Implementing a Resilient Swift WebSocket Architecture on Docker Swarm with Externalized Session State

Backend Development

Word Count: 2.6k

Read Times: 16 Min

Deploying a stateful WebSocket service on a container orchestrator like Docker Swarm presents an immediate and critical architectural conflict. The orchestrator’s primary strength is treating containers as ephemeral, cattle-not-pets entities, capable of being destroyed and recreated at any moment. A WebSocket connection, however, is inherently stateful; its existence is tied to the memory and lifecycle of a specific process within a single container. Scaling such a service by simply increasing the replica count creates a cluster where each instance is an isolated island, unaware of clients connected to its peers. A container restart, a routine event in an orchestrated environment, severs all its active connections, effectively destroying user sessions. This isn’t a minor inconvenience; it’s a fundamental failure of service reliability.

The initial, naive approach is to containerize a standard Swift Vapor WebSocket server and deploy it as a scaled service.

// A non-production, fundamentally flawed starting point.
import Vapor

func routes(_ app: Application) throws {
    var connections: [UUID: WebSocket] = [:]

    app.webSocket("api", "v1", "channel") { req, ws in
        let id = UUID()
        connections[id] = ws
        print("Client \(id) connected.")

        ws.onText { ws, text in
            // Broadcast to all other connections on THIS instance only.
            for (peerId, peerWs) in connections where peerId != id {
                peerWs.send(text)
            }
        }

        ws.onClose.whenComplete { _ in
            connections.removeValue(forKey: id)
            print("Client \(id) disconnected.")
        }
    }
}

Deploying this with docker service scale myservice=3 instantly creates a broken system.
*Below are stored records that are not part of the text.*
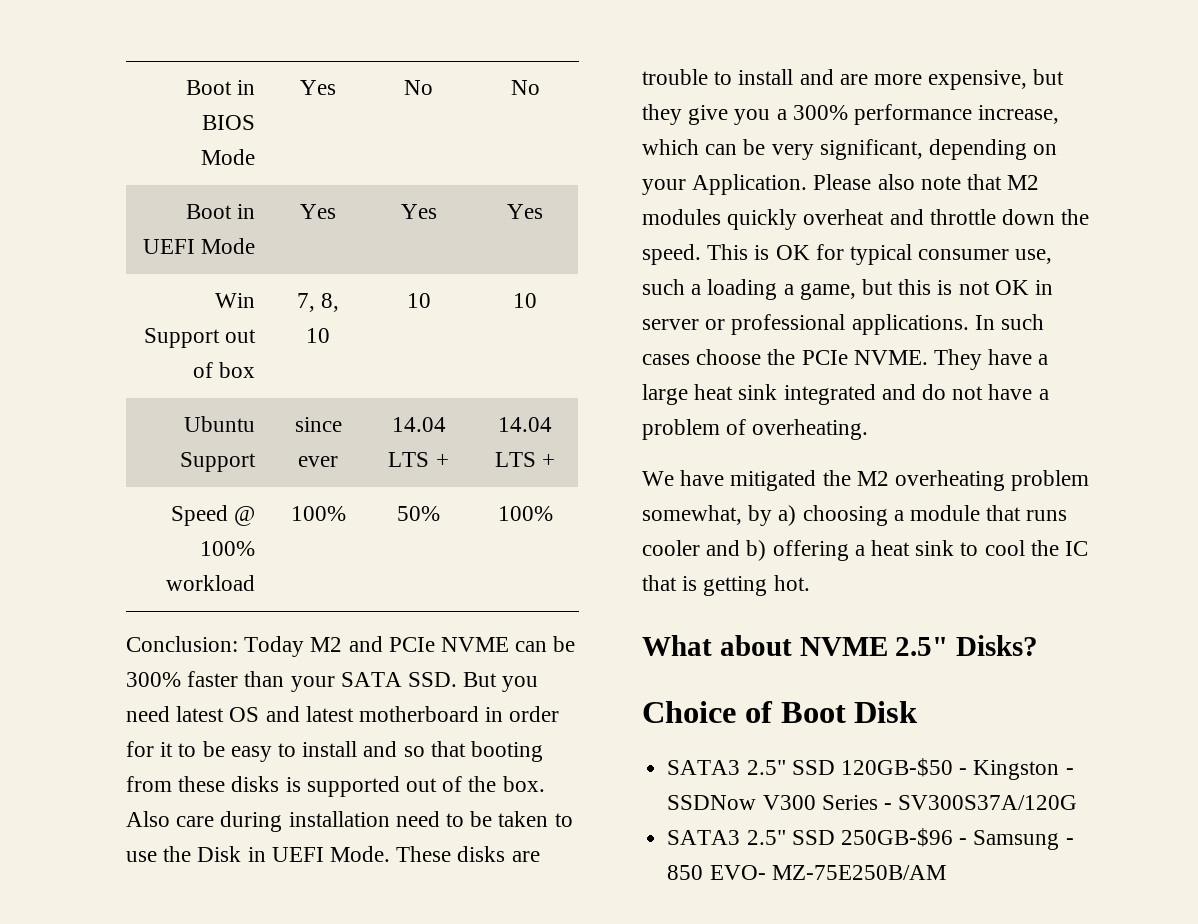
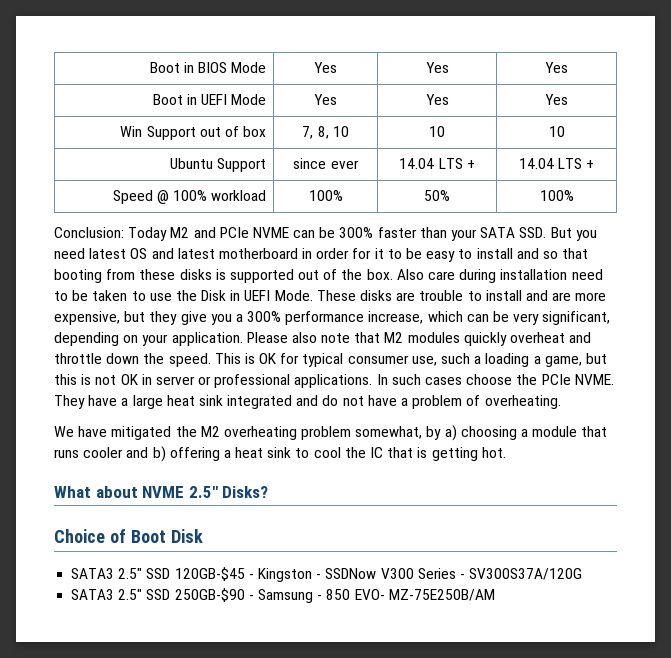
- Boot in BIOS Mode | Yes | No | No
+ Boot in BIOS Mode | Yes | Yes | Yes
- These disks are trouble to install and are more expensive, but they give you a 300% performance increase, which can be very significant, depending on your Application.
+ These disks are trouble to install and are more expensive, but they give you a 300% performance increase, which can be very significant, depending on your application.
- SATA3 2.5" SSD 120GB-$50 - Kingston - SSDNow V300 Series - SV300S37A/120G
+ SATA3 2.5" SSD 120GB-$45 - Kingston - SSDNow V300 Series - SV300S37A/120G
- SATA3 2.5" SSD 250GB-$96 - Samsung - 850 EVO- MZ-75E250B/AM
+ SATA3 2.5" SSD 250GB-$90 - Samsung - 850 EVO- MZ-75E250B/AM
A client connected to replica A cannot communicate with a client connected to replica B. Worse, when replica A is terminated by Swarm during a node drain or a deployment update, its clients are unceremoniously disconnected. The application state, the connections dictionary, is lost forever. Common workarounds like sticky sessions are difficult to implement reliably with Swarm’s built-in ingress routing mesh and introduce single points of failure at the instance level. The only viable path forward is to completely decouple session state from the application instances themselves.
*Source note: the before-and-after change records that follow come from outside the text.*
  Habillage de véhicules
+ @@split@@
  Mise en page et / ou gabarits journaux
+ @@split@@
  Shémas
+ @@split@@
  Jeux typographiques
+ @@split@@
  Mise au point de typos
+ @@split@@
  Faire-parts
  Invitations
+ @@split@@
This requires an external, shared state and messaging layer. For this role, Redis is a pragmatic choice. Its high-performance in-memory data structures can track client presence, and its Publish/Subscribe mechanism provides the real-time messaging bus needed to coordinate communication across all service replicas. The architecture shifts from instance-local state to a shared-nothing application tier that relies on Redis as the source of truth.

Our technical stack becomes:

Swift (Vapor/NIO): For the high-performance, type-safe WebSocket server logic.
Redis: As both a presence database (using Sets/Hashes) and a cross-instance message bus (using Pub/Sub).
Docker Swarm: For container orchestration, service discovery, and automated recovery of failed instances.
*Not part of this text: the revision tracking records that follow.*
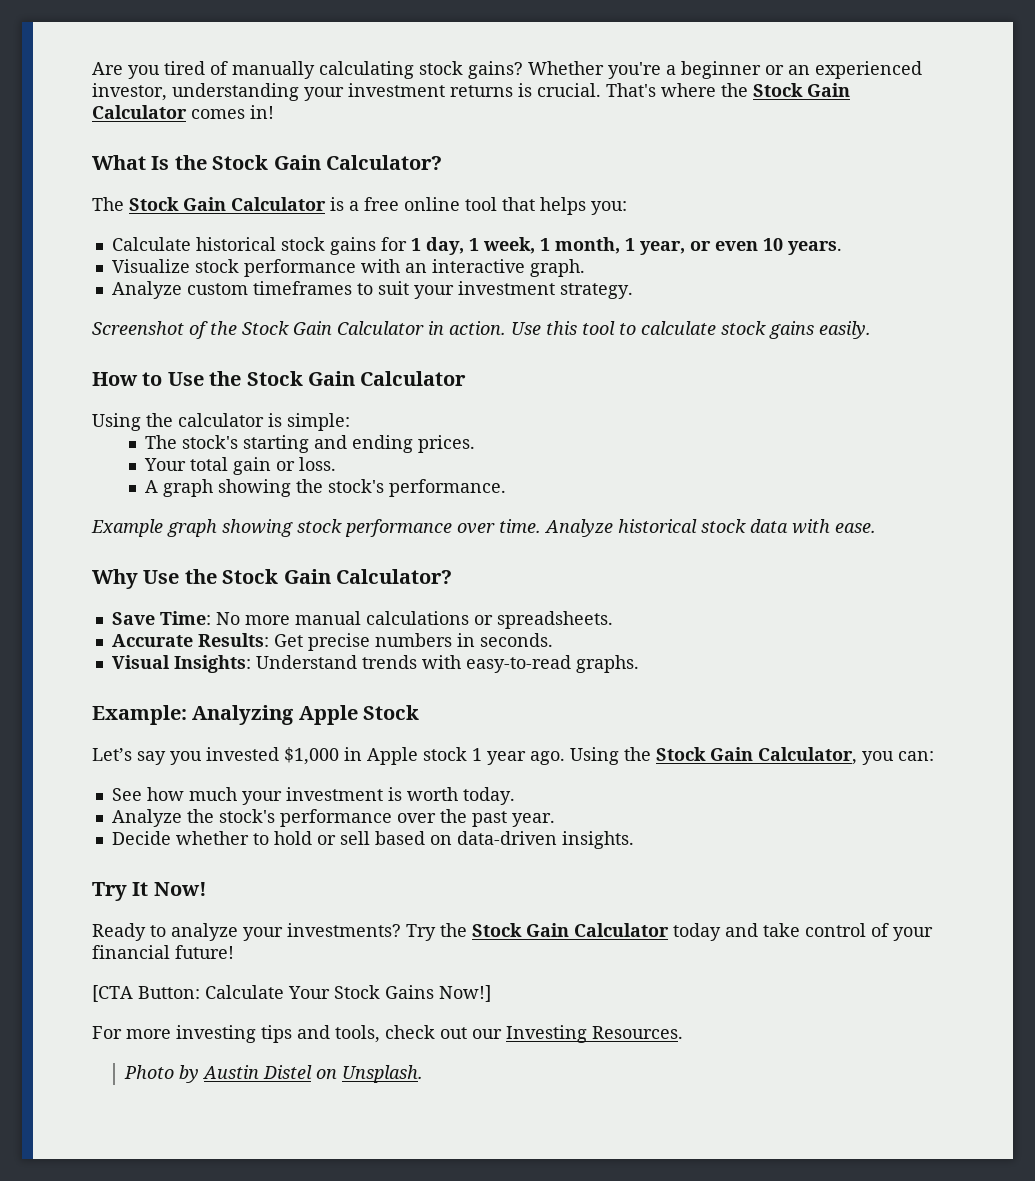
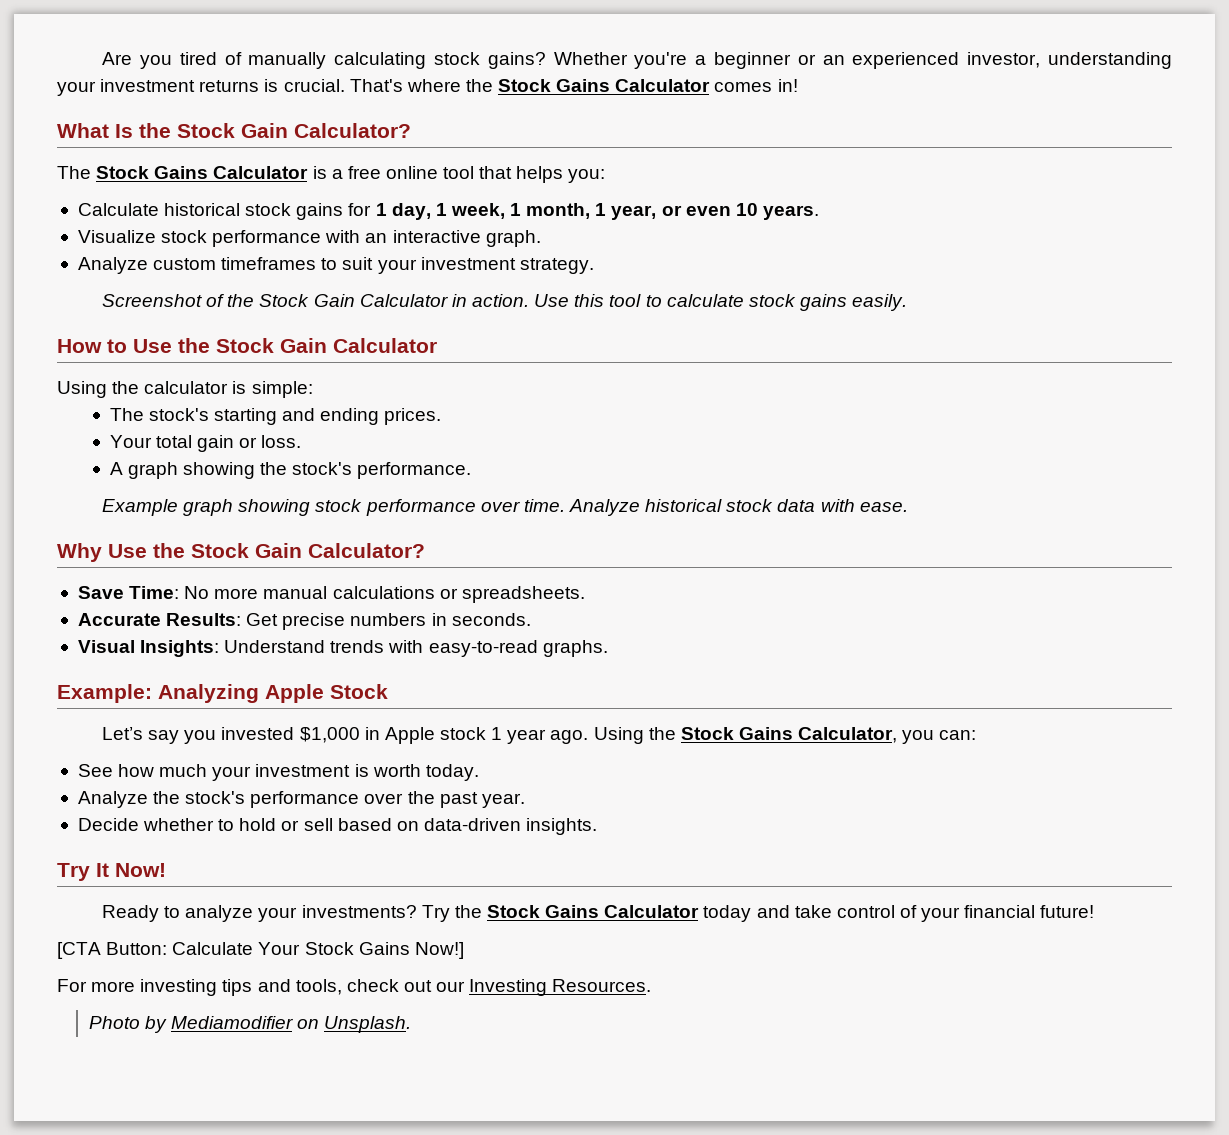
- That's where the Stock Gain Calculator comes in!
+ That's where the Stock Gains Calculator comes in!
- The Stock Gain Calculator is a free online tool that helps you:
+ The Stock Gains Calculator is a free online tool that helps you:
- Using the Stock Gain Calculator, you can:
+ Using the Stock Gains Calculator, you can:
- Try the Stock Gain Calculator today and take control of your financial future!
+ Try the Stock Gains Calculator today and take control of your financial future!
- Photo by Austin Distel on Unsplash.
+ Photo by Mediamodifier on Unsplash.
The core principle is this: no Swift instance holds authoritative state about any connection other than the raw WebSocket channel itself. All meaningful session information and message routing decisions are delegated to Redis.

Architecting the Resilient Service

The refined architecture involves each Swift container instance performing several key functions upon a new client connection:

Instance Identification: Each container instance must have a unique identity. We can generate a UUID at startup for this.
Client Registration: When a client connects via WebSocket, it’s assigned a unique client ID. The instance then registers this client in Redis, mapping the clientID to its own instanceID. A Redis Hash is suitable for this: HSET client_sessions client_id_1 instance_id_A.
Subscription Management: Each instance subscribes to two Redis Pub/Sub channels:
- A global broadcast channel for messages intended for all clients.
- An instance-specific channel, e.g., messages:instance_id_A, for targeted messages.
Message Forwarding: When instance A needs to send a message to client B, it first looks up client B’s location in the client_sessions hash. If client B is managed by instance C, instance A publishes the message to the messages:instance_id_C channel. Instance C, being subscribed to this channel, receives the message and forwards it to the client through the active WebSocket connection it holds.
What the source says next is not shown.